1729 Billion Users Table: A Review

Here is my review of 1729’s The Billion User Table.

I do like the unique take for measuring when a company is too big, with too much potential direct impact on individuals, based on the size of their Users table. I think one really positive benefit of this measure, even if it is not used actually used for anti-monopoly legislation and just for tax or other some other relatively minor regulation, is that it will force companies to ensure their Users table actually reflects real users and not bots and duplicates.
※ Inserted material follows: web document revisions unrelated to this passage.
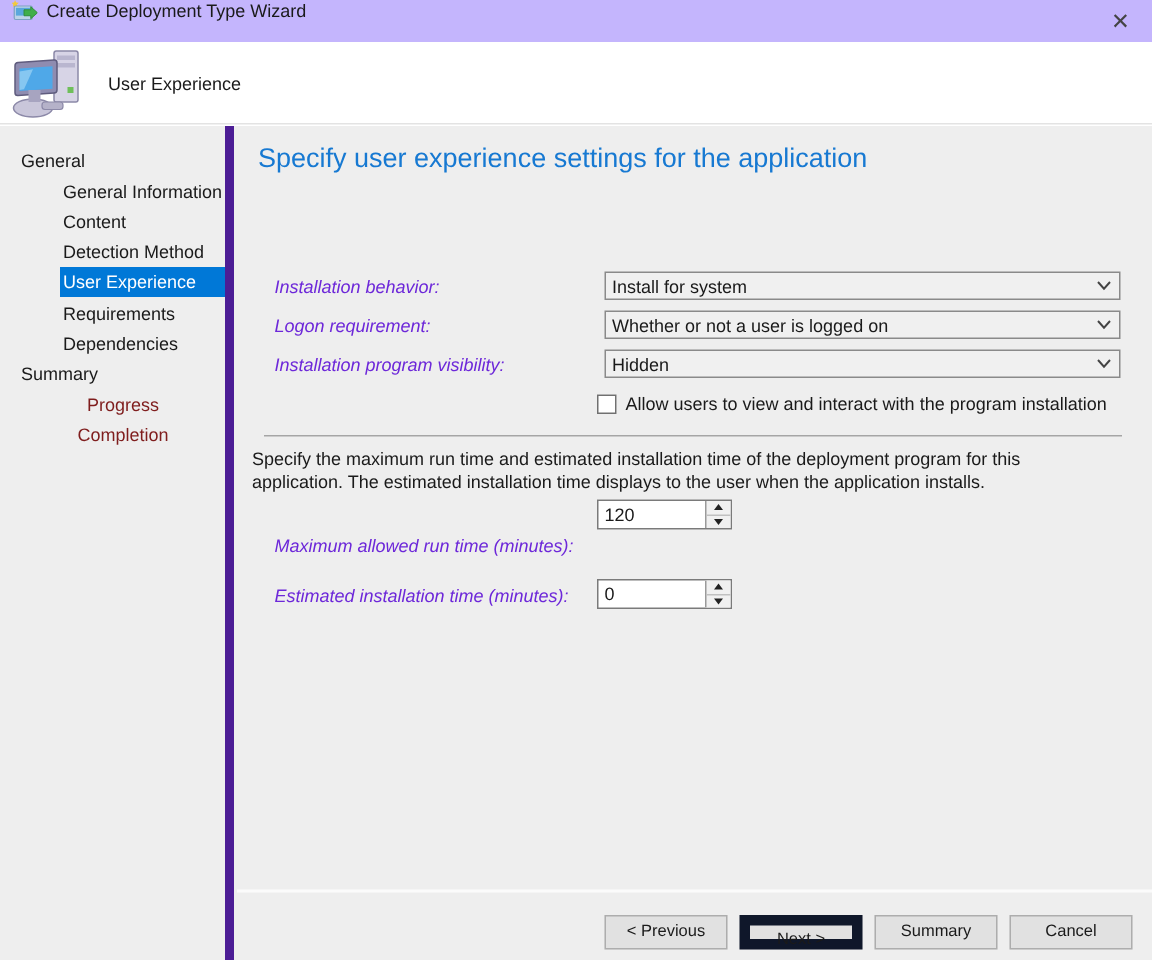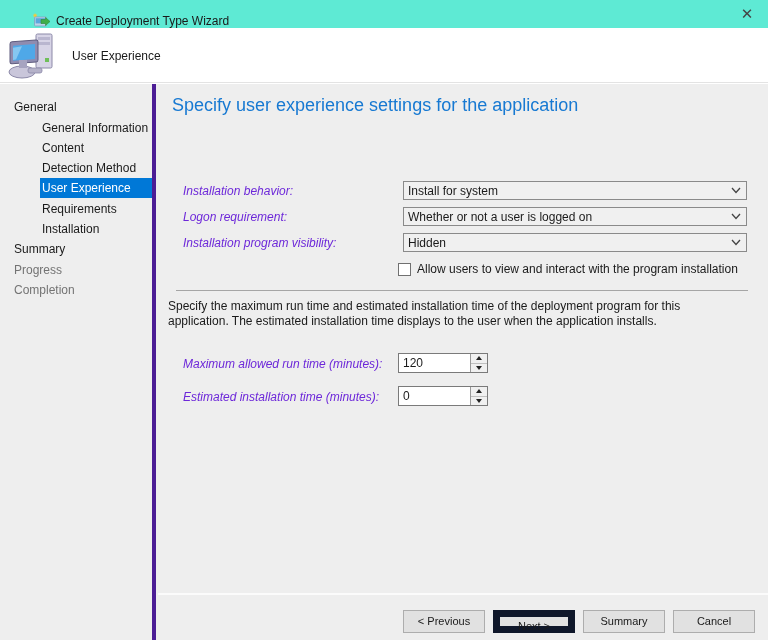--- a/index.html
+++ b/index.html
@@ -8,21 +8,21 @@
     font-family:"Liberation Sans", sans-serif;
     font-size:12px;
     color:#1a1a1a;
     background:#ffffff;
     position:relative;
     overflow:hidden;
   }
   
   .titlebar {
     position:absolute; left:0; top:0; width:768px; height:28px;
-    background:#5eead4; display:flex; align-items:flex-end;padding-left:25px;
+    background:#c4b5fd; display:flex; align-items:flex-start;
   }
   .titlebar .app-icon { margin-left:8px; width:17px; height:15px; flex:0 0 auto; }
   .titlebar .title-text { margin-left:6px; font-size:12px; color:#1a1a1a; }
   .close-btn {
     position:absolute; right:8px; top:2px; width:26px; height:24px;
     display:flex; align-items:center; justify-content:center;
     font-size:15px; color:#444; cursor:default;
   }
   
   .headerband {
@@ -32,29 +32,29 @@
   .headerband .pc-icon { position:absolute; left:8px; top:2px; }
   .headerband .step-title { position:absolute; left:72px; top:21px; font-size:12px; color:#1a1a1a; }
   
   .bodyarea {
     position:absolute; left:0; top:84px; width:768px; height:556px;
     background:#eeeeee;
   }
   
   .sidebar {
     position:absolute; left:0; top:84px; width:156px; height:556px;
-    background:#eeeeee; border-right:4px solid #4c1d95;
+    background:#eeeeee; border-right:6px solid #4c1d95;
   }
   .nav-item { height:20px; line-height:20px; padding-left:14px; white-space:nowrap; margin-top:0.3px; }
   .nav-item.lvl1 { padding-left:42px; }
   .nav-item.selected {
     background:#0078d7; color:#ffffff;
     margin-left:40px; padding-left:2px;
   }
-  .nav-item.disabled { color:#737373; }
+  .nav-item.disabled { color:#7f1d1d;text-align:center; }
   .nav-list { padding-top:13px; }
   
   .heading {
     position:absolute; left:172px; top:95px;
     font-size:18px; color:#1779d2;
   }
   .field-label { position:absolute; left:183px; font-size:12px; color:#6d28d9;font-style:italic; }
   .combo {
     position:absolute; left:403px; width:344px; height:19px;
     background:#f0f0f0; border:1px solid #8a8a8a;
@@ -142,21 +142,21 @@
 <div class="bodyarea"></div>
 
 <div class="sidebar">
   <div class="nav-list">
     <div class="nav-item">General</div>
     <div class="nav-item lvl1">General Information</div>
     <div class="nav-item lvl1">Content</div>
     <div class="nav-item lvl1">Detection Method</div>
     <div class="nav-item lvl1 selected">User Experience</div>
     <div class="nav-item lvl1">Requirements</div>
-    <div class="nav-item lvl1">Installation</div>
+    <div class="nav-item lvl1">Dependencies</div>
     <div class="nav-item">Summary</div>
     <div class="nav-item disabled">Progress</div>
     <div class="nav-item disabled">Completion</div>
   </div>
 </div>
 
 <div class="heading">Specify user experience settings for the application</div>
 
 <span class="field-label" style="top:184px;">Installation behavior:</span>
 <div class="combo" style="top:181px;">
@@ -184,21 +184,21 @@
 
 <div class="checkbox-row">
   <div class="checkbox"></div>
   <span class="checkbox-label">Allow users to view and interact with the program installation</span>
 </div>
 
 <div class="content-divider"></div>
 <div class="runtime-note">Specify the maximum run time and estimated installation time of the deployment program for this application. The estimated installation time displays to the user when the application installs.</div>
 
 <span class="field-label" style="top:357px;">Maximum allowed run time (minutes):</span>
-<div class="spinbox" style="top:353px;gap:32px;">
+<div class="spinbox" style="top:333px;gap:32px;">
   <span class="spin-value">120</span>
   <div class="spin-buttons">
     <div class="sb up">
         <div class="tri-up"></div>
       </div>
     <div class="sb">
         <div class="tri-down"></div>
       </div>
   </div>
 </div>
It will force a lot of companies to keep their Users table clean and avoid misleading investors about their metrics and projections, most of which are extrapolated from the size of their Users table.

One caveat, even though obvious but important to mention for those with an enterprise architecture background, is that when the article mentions Users table, in essence it is only talking about it from a logical architecture perspective and not from a technical / implementation architecture perspective. The actual technical implementation of the logical Users table can be anything that meets the design goals and expected throughput needs – relational table, columnar storage, graph based storage, json object or even byte streams or blobs.

I agree more with the article’s localism argument for moving the Users table to block chain than the anti-monopoly. While we all agree monopoly is bad and in general anti-monopoly legislation is good for the consumers, when it comes to technology companies, rapid expansion of technology companies has resulted in more innovation such as big data technologies, horizontally scalable architecture and cloud computing. If there were regulation, say in the mid-2000s, to beak up companies which have a Users table larger than say 100 million rows, the big data and cloud computing innovations would likely have not occurred and this would have directly inhibited the entire world GDP as cloud computing has ensured the ease and ubiquity of deep learning, machine learning, crunching of vast data sets such as those from the Large Hadron Collider, astrophysical data (Hubble Space Imagery), etc. Another drawback of anti-monopoly legislation is that all legislation is fraught with loopholes, which in turn just makes it more difficult for smaller companies to compete legally and makes it easier for companies with large pools for free cash flow to keep growing in other jurisdictions.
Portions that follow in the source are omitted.